==== The records ====

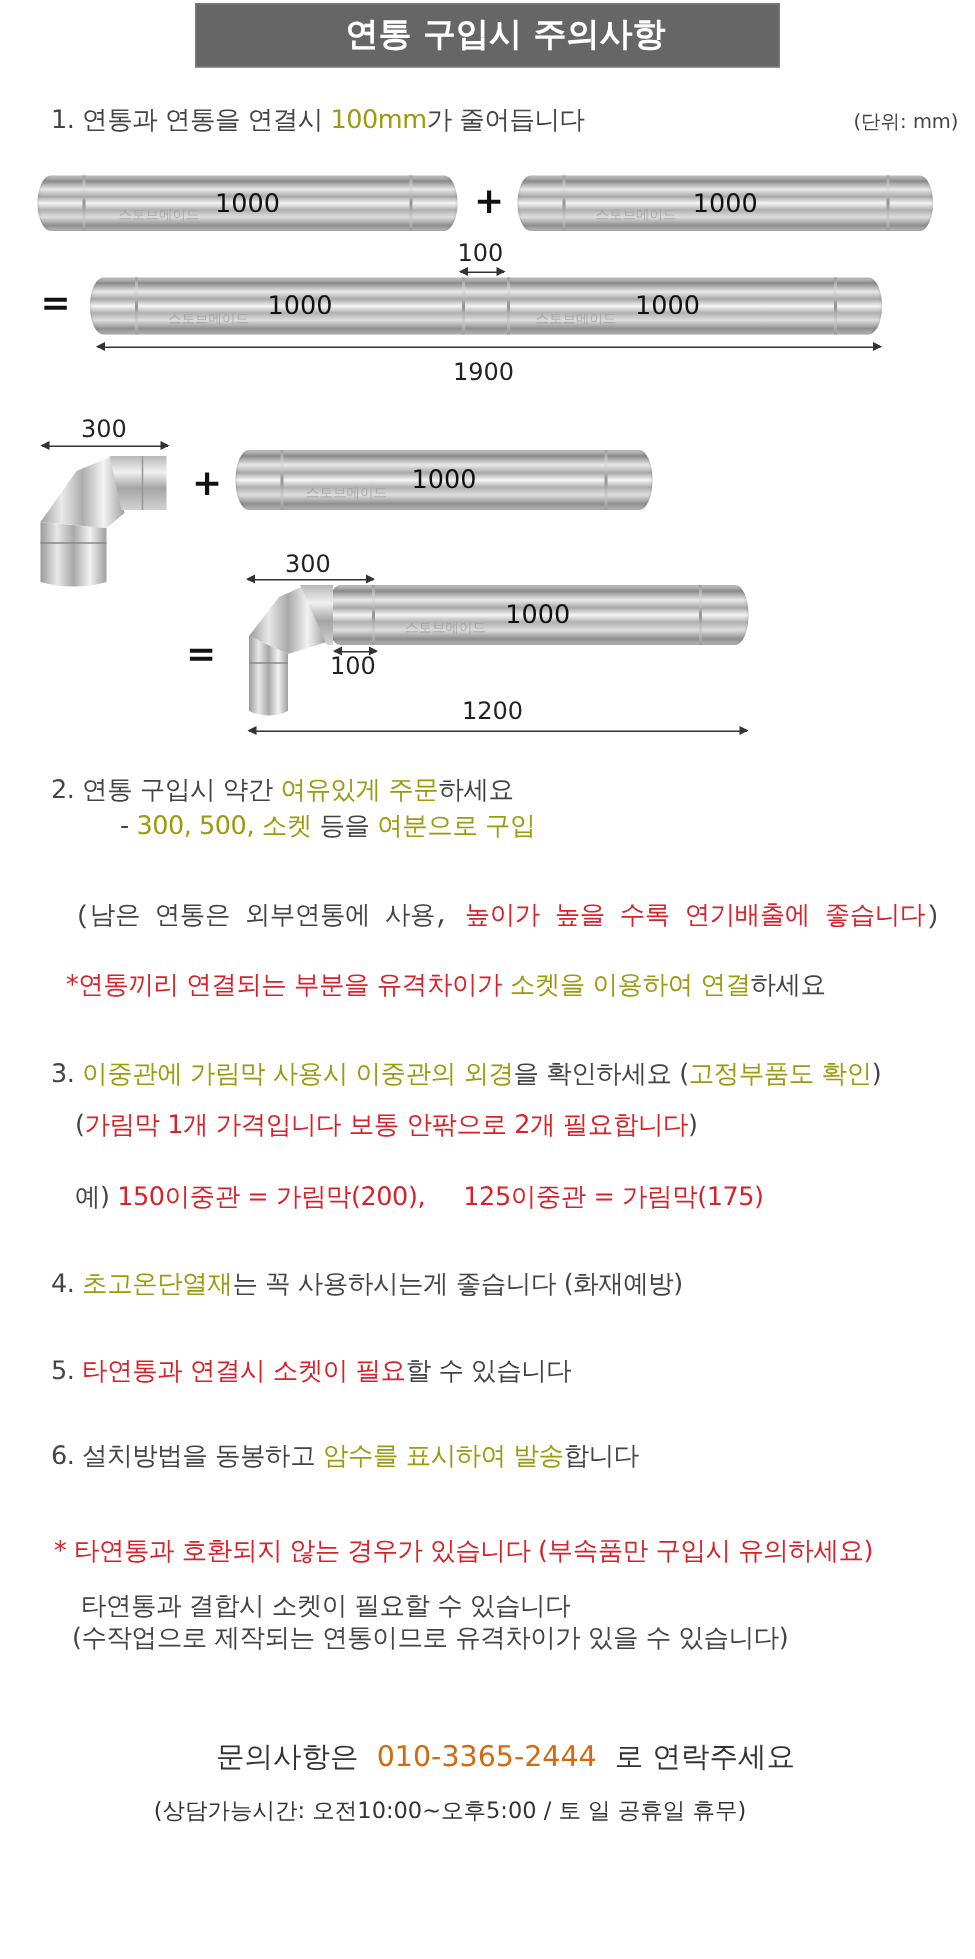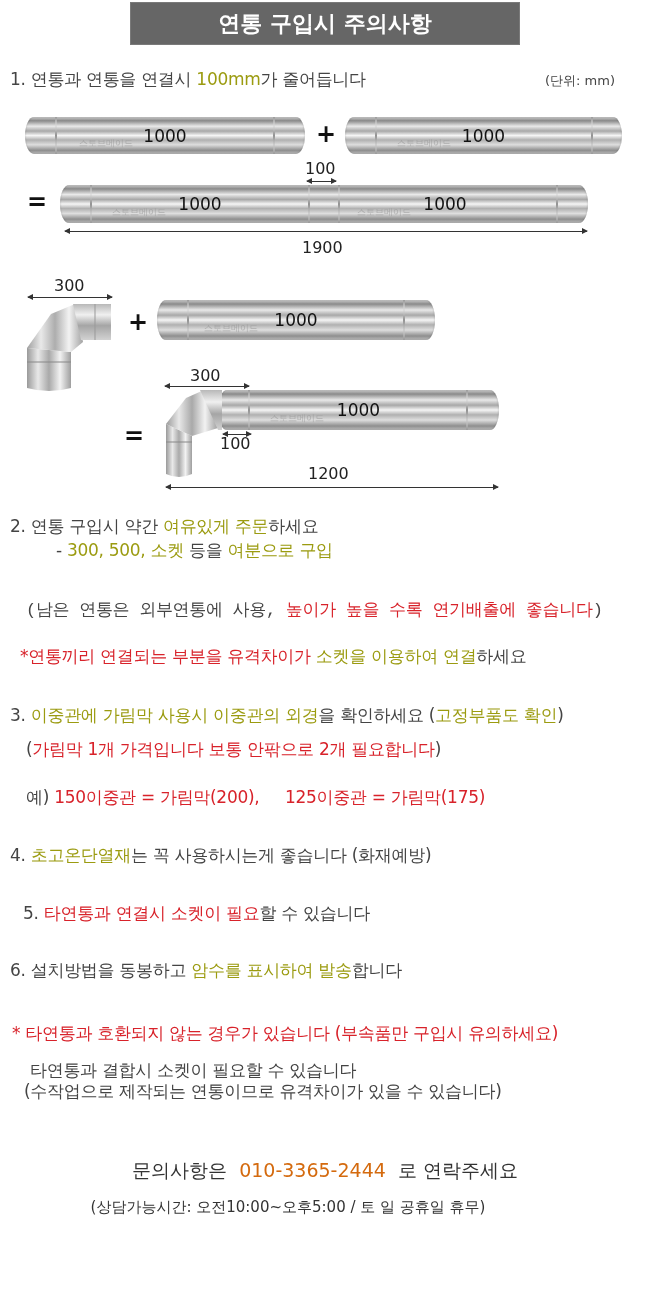--- a/index.html
+++ b/index.html
@@ -1,18 +1,18 @@
 <!DOCTYPE html>
 <html><head>
 <meta charset="utf-8">
 <style>
   * { box-sizing: border-box; margin: 0; padding: 0; }
   html, body { width: 650px; height: 1306px; background: #ffffff; overflow: hidden; }
   body { position: relative; font-family: "DejaVu Sans", "Liberation Sans", sans-serif; color: #444444; }
-  .abs { position: absolute; }
+  .abs { position: absolute; padding-left: 24px; }
 
   .banner { left: 130px; top: 2px; width: 390px; height: 43px; background: #666666; border: 1px solid #7a7a7a;
             color: #ffffff; font-size: 22px; font-weight: bold; text-align: center; line-height: 41px; letter-spacing: 0px; }
 
   .line { font-size: 17px; white-space: nowrap; color: #444444; letter-spacing: -0.3px; }
   .olive { color: #9b9b10; }
   .red { color: #d8222a; }
   .orange { color: #d46a0e; }
 
   .unit { font-size: 13px; color: #444444; }
@@ -164,21 +164,21 @@
 </div>
 <div class="abs line" style="left:26px; top:786px;">
   <span>예) </span><span class="red">150이중관 = 가림막(200),</span><span style="white-space:pre;">     </span><span class="red">125이중관 = 가림막(175)</span>
 </div>
 
 <div class="abs line" style="left:10px; top:844px;">
   <span>4.</span>
   <span class="olive">초고온단열재</span><span>는 꼭 사용하시는게 좋습니다 (화재예방)</span>
 </div>
 
-<div class="abs line" style="left:10px; top:902px;margin-left:13px;">
+<div class="abs line" style="left:10px; top:902px;">
   <span>5.</span>
   <span class="red">타연통과 연결시 소켓이 필요</span><span>할 수 있습니다</span>
 </div>
 
 <div class="abs line" style="left:10px; top:959px;">
   <span>6.</span>
   <span>설치방법을 동봉하고 </span><span class="olive">암수를 표시하여 발송</span><span>합니다</span>
 </div>
 
 <div class="abs line red" style="left:12px; top:1022px;">* 타연통과 호환되지 않는 경우가 있습니다 (부속품만 구입시 유의하세요)</div>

====

Reproduce every line above word for word; no images.

--- a/index.html
+++ b/index.html
@@ -1,18 +1,18 @@
 <!DOCTYPE html>
 <html><head>
 <meta charset="utf-8">
 <style>
   * { box-sizing: border-box; margin: 0; padding: 0; }
   html, body { width: 650px; height: 1306px; background: #ffffff; overflow: hidden; }
   body { position: relative; font-family: "DejaVu Sans", "Liberation Sans", sans-serif; color: #444444; }
-  .abs { position: absolute; }
+  .abs { position: absolute; padding-left: 24px; }
 
   .banner { left: 130px; top: 2px; width: 390px; height: 43px; background: #666666; border: 1px solid #7a7a7a;
             color: #ffffff; font-size: 22px; font-weight: bold; text-align: center; line-height: 41px; letter-spacing: 0px; }
 
   .line { font-size: 17px; white-space: nowrap; color: #444444; letter-spacing: -0.3px; }
   .olive { color: #9b9b10; }
   .red { color: #d8222a; }
   .orange { color: #d46a0e; }
 
   .unit { font-size: 13px; color: #444444; }
@@ -164,21 +164,21 @@
 </div>
 <div class="abs line" style="left:26px; top:786px;">
   <span>예) </span><span class="red">150이중관 = 가림막(200),</span><span style="white-space:pre;">     </span><span class="red">125이중관 = 가림막(175)</span>
 </div>
 
 <div class="abs line" style="left:10px; top:844px;">
   <span>4.</span>
   <span class="olive">초고온단열재</span><span>는 꼭 사용하시는게 좋습니다 (화재예방)</span>
 </div>
 
-<div class="abs line" style="left:10px; top:902px;margin-left:13px;">
+<div class="abs line" style="left:10px; top:902px;">
   <span>5.</span>
   <span class="red">타연통과 연결시 소켓이 필요</span><span>할 수 있습니다</span>
 </div>
 
 <div class="abs line" style="left:10px; top:959px;">
   <span>6.</span>
   <span>설치방법을 동봉하고 </span><span class="olive">암수를 표시하여 발송</span><span>합니다</span>
 </div>
 
 <div class="abs line red" style="left:12px; top:1022px;">* 타연통과 호환되지 않는 경우가 있습니다 (부속품만 구입시 유의하세요)</div>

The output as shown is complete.